Contemporary discussions of public policy are often characterised by frustration with the difficulties that complex problems and emerging crises pose for political systems. In search of broad agreement, policy-makers and scholars have turned to broad concepts, such as ‘sustainability’ or ‘social inclusion’ in relation to environmental and social problems. This article has probed the promises and pitfalls of these ‘polysemic’ ideas, supporting that they can help bring stakeholders to the table, but also showing that movement towards making effective policies can require favourable institutional conditions and specific ideas about what to do.

Particularly at the agenda-setting stage, there are good reasons for advocates to present a united front of stakeholders and to foster cooperation between otherwise siloed sectoral interests. However, our analysis of the linkage between One Health (a polysemic concept par excellence) and AMR response (an emerging global crisis) in Australia and UK also suggests that the rallying of stakeholders around a polysemic concept is of limited value. While both countries have responded to AMR with national strategies and more specific policy initiatives, particularly in human health, Australia appears to be making less progress than the UK in critical areas such as surveillance in the veterinary health and food sectors. Moreover, Australia’s primary One Health thrust appears to have been to assemble stakeholders for talks. In contrast, the UK government has assigned departmental responsibilities for AMR policy implementation, coupled with accountability targets. It is too soon to tell which country is doing better in AMR response. Instead, the analysis suggests that rather than the polysemic idea of One Health, institutions (e.g. UK centralised government v Australia’s multi-level federal system) and actionable paradigms (e.g. market failure and well-understood strategies to overcome it) may be more essential factors driving AMR response.
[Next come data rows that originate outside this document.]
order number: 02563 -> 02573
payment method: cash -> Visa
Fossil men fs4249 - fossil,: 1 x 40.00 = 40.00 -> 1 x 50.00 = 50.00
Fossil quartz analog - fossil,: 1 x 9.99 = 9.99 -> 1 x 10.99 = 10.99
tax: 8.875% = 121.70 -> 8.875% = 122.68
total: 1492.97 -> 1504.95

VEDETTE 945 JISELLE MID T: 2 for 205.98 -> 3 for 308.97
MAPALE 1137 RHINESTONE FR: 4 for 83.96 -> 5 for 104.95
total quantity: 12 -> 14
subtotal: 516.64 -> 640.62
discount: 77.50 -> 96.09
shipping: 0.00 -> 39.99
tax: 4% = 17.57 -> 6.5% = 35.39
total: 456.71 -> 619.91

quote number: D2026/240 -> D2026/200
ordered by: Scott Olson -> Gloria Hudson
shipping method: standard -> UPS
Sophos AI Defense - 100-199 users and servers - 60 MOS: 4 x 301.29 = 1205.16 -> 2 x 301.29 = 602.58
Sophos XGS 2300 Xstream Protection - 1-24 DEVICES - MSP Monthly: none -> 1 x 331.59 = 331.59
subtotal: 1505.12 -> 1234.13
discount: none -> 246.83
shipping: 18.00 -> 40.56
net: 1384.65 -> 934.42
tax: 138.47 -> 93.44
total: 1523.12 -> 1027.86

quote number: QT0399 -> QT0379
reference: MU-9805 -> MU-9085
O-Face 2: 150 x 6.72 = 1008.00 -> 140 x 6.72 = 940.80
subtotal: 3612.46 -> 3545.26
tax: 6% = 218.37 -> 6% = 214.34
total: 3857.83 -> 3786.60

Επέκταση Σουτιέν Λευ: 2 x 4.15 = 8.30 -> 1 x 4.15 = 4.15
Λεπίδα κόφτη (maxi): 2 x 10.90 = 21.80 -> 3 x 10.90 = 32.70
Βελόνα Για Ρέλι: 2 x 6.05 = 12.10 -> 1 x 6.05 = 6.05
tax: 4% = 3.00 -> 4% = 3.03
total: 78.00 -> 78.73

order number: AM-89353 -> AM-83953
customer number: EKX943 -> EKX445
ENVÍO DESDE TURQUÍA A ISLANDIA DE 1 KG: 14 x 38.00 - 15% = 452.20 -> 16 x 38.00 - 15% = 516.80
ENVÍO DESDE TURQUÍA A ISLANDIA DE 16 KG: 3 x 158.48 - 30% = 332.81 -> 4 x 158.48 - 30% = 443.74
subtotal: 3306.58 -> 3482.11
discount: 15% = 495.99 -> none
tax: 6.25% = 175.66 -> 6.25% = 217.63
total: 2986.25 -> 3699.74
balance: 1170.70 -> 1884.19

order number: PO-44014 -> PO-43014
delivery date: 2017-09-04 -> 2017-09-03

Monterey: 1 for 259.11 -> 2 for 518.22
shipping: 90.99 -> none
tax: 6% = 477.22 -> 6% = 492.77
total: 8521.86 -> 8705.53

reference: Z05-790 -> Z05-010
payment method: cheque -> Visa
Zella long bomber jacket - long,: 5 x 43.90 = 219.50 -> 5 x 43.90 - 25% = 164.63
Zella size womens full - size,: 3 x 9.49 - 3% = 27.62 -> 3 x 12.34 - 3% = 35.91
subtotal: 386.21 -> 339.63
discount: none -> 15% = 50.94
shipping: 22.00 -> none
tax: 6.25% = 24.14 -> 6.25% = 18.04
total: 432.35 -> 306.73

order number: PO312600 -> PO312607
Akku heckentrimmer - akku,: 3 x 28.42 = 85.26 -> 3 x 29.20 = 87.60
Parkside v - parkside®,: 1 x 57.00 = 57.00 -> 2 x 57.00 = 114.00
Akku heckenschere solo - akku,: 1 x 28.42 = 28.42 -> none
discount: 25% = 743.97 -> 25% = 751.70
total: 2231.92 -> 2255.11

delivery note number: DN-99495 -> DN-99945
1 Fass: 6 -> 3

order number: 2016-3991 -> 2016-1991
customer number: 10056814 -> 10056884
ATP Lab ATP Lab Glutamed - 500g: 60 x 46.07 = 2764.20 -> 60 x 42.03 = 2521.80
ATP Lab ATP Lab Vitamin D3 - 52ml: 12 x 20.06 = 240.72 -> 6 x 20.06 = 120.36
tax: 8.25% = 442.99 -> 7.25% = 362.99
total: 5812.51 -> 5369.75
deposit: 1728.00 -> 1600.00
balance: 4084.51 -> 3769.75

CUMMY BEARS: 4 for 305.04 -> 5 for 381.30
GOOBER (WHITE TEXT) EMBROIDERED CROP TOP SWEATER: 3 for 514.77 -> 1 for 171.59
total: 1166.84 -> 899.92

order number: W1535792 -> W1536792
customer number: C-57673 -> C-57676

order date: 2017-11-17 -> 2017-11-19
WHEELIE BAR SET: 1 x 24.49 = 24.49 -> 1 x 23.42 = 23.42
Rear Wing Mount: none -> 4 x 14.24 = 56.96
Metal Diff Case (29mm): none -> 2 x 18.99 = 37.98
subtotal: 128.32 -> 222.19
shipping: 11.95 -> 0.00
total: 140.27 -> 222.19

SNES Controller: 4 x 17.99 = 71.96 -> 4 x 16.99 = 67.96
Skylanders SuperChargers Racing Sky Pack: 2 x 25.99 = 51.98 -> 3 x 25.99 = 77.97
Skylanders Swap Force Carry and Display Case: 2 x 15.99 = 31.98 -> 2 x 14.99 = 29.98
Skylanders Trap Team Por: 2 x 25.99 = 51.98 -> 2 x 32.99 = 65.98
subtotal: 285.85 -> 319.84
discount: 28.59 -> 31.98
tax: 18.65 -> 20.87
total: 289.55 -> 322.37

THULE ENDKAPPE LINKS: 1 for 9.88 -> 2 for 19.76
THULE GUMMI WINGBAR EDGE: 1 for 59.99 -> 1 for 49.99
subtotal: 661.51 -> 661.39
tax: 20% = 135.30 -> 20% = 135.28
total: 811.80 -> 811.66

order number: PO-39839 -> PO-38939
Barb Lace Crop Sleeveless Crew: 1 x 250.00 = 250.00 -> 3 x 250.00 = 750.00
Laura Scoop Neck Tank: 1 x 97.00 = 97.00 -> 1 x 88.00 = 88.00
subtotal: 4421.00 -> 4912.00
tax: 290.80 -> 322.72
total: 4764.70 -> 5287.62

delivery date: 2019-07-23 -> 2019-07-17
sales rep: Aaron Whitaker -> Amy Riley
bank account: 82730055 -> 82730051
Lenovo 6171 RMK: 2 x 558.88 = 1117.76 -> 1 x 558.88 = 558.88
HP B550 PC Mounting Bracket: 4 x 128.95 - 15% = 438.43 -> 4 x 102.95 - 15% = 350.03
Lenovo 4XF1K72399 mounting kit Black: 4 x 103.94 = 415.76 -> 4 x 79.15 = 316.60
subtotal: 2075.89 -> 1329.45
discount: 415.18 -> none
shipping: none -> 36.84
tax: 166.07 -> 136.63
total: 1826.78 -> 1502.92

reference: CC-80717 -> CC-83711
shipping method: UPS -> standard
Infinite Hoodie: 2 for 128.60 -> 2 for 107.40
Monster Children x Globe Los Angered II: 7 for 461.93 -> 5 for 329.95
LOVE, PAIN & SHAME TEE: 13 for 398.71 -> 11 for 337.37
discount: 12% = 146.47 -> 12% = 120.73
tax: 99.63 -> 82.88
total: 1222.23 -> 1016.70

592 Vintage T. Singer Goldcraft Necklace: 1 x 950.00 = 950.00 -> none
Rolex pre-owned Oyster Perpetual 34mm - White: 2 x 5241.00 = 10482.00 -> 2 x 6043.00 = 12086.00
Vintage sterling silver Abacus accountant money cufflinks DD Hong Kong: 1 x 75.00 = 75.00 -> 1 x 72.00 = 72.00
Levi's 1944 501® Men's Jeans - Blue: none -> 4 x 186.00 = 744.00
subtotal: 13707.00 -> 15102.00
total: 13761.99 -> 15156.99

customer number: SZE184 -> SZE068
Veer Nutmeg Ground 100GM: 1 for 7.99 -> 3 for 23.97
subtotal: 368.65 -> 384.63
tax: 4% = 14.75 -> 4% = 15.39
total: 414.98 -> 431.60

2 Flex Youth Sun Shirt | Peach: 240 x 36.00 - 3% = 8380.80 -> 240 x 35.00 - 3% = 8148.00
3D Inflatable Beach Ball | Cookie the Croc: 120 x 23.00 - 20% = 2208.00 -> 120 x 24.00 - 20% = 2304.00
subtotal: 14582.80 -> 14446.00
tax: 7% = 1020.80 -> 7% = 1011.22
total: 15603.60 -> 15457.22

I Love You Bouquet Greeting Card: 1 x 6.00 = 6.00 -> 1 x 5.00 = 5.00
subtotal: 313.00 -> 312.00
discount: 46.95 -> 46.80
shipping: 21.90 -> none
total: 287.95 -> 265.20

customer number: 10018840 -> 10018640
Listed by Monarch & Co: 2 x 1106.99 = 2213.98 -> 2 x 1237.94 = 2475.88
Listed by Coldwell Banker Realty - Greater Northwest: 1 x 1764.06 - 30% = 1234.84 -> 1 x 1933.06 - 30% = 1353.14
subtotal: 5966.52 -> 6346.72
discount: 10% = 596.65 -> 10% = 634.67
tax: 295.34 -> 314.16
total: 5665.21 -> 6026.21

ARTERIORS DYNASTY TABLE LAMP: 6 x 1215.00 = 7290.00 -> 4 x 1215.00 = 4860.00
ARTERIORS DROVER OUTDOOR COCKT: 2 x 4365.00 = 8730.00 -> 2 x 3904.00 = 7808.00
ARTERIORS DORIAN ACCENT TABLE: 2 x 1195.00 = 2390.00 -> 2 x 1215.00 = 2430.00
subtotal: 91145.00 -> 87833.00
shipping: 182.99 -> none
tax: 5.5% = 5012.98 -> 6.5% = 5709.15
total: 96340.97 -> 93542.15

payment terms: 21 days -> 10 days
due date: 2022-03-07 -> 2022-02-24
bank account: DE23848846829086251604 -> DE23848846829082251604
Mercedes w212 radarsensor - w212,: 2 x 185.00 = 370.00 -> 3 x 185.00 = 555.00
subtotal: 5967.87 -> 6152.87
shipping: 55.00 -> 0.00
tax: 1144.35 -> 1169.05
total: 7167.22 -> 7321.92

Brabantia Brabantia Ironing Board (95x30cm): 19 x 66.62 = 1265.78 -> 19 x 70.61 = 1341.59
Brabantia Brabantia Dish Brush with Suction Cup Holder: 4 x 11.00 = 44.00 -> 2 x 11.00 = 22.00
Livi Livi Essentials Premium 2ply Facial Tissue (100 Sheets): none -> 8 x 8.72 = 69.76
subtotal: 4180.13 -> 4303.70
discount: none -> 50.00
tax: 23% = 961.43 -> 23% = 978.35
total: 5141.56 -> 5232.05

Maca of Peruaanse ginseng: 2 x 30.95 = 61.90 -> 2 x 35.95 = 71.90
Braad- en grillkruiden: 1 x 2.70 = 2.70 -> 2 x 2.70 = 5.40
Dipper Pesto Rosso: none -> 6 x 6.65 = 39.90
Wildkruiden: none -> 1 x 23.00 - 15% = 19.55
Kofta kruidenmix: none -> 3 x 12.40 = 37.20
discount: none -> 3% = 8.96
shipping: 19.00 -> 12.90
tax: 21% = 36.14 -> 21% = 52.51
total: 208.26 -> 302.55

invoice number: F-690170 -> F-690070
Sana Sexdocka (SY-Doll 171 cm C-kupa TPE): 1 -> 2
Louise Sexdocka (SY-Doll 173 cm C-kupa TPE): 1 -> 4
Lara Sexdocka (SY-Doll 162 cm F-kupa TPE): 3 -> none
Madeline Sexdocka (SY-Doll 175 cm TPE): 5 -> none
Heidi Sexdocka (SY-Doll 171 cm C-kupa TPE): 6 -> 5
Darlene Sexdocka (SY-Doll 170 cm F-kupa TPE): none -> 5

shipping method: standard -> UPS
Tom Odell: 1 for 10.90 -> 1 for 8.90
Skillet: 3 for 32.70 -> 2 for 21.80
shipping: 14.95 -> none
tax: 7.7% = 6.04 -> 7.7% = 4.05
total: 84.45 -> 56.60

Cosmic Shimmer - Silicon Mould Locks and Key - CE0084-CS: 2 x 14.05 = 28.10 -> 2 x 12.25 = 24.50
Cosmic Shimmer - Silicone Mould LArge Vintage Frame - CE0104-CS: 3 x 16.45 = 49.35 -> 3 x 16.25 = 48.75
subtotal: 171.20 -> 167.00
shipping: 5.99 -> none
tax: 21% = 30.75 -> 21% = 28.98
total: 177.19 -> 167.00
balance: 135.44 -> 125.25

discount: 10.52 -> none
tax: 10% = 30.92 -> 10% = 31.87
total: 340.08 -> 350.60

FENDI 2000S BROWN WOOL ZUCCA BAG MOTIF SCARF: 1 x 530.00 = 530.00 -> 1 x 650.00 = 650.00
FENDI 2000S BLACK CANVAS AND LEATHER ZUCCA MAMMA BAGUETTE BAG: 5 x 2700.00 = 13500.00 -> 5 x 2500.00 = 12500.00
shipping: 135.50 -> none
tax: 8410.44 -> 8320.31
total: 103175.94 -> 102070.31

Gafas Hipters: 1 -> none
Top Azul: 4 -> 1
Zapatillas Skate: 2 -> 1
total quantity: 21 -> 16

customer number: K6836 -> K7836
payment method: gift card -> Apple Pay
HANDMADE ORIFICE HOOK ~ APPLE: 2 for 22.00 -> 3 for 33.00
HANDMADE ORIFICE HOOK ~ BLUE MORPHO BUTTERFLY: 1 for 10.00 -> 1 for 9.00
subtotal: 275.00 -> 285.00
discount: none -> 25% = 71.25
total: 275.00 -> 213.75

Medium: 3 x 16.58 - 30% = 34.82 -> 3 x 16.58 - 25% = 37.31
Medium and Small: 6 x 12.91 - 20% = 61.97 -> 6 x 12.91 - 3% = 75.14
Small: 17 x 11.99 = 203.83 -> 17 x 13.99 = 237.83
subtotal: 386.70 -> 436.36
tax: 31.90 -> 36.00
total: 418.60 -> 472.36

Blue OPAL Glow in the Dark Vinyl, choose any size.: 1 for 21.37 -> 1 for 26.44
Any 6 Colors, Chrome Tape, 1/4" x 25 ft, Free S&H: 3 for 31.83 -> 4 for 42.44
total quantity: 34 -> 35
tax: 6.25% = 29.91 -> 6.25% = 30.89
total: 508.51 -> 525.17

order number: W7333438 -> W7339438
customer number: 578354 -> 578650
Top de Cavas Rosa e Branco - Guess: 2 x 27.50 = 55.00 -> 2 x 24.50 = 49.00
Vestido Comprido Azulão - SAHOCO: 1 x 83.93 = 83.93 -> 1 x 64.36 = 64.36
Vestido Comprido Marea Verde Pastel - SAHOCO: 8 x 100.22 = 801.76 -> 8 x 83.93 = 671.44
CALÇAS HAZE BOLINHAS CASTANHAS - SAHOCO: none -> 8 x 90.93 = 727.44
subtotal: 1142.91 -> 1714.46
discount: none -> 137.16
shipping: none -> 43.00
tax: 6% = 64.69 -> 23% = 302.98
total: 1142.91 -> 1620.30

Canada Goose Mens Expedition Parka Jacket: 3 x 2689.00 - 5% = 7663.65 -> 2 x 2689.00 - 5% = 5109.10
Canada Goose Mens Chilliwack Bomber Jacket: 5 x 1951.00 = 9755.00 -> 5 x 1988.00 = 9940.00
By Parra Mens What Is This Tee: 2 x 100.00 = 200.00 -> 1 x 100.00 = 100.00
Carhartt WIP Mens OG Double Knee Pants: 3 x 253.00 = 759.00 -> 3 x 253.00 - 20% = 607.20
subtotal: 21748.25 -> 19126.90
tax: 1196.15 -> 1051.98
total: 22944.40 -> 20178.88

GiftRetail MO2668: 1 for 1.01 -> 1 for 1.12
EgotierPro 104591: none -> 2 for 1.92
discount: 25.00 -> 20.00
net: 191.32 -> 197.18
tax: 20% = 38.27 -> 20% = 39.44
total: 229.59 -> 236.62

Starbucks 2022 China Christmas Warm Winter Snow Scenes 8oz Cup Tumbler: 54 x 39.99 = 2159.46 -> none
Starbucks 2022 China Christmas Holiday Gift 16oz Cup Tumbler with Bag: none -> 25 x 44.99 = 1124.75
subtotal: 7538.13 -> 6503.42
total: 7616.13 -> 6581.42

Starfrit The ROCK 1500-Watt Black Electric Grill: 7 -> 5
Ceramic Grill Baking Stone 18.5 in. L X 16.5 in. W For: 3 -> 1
Governments may need to impose on the interests of stakeholders or act as ‘gatekeepers’, narrowing the range of possible solutions and ensuring accountability. While this governance can complement deployment of polysemic concepts like One Health, the ideational emphasis on inclusiveness can mean that real politics is overlooked: sometimes losers need to be shut out to reach a political bargain. Moreover, where polysemic ideas become dominant problem and solution framing, the importance of actionable ideas may be ignored. Therefore, while malleable concepts are likely to continue to draw wide stakeholder agreement in similar cases, for meaningful and, above all, sufficient responses to be implemented, such agreement is only a beginning.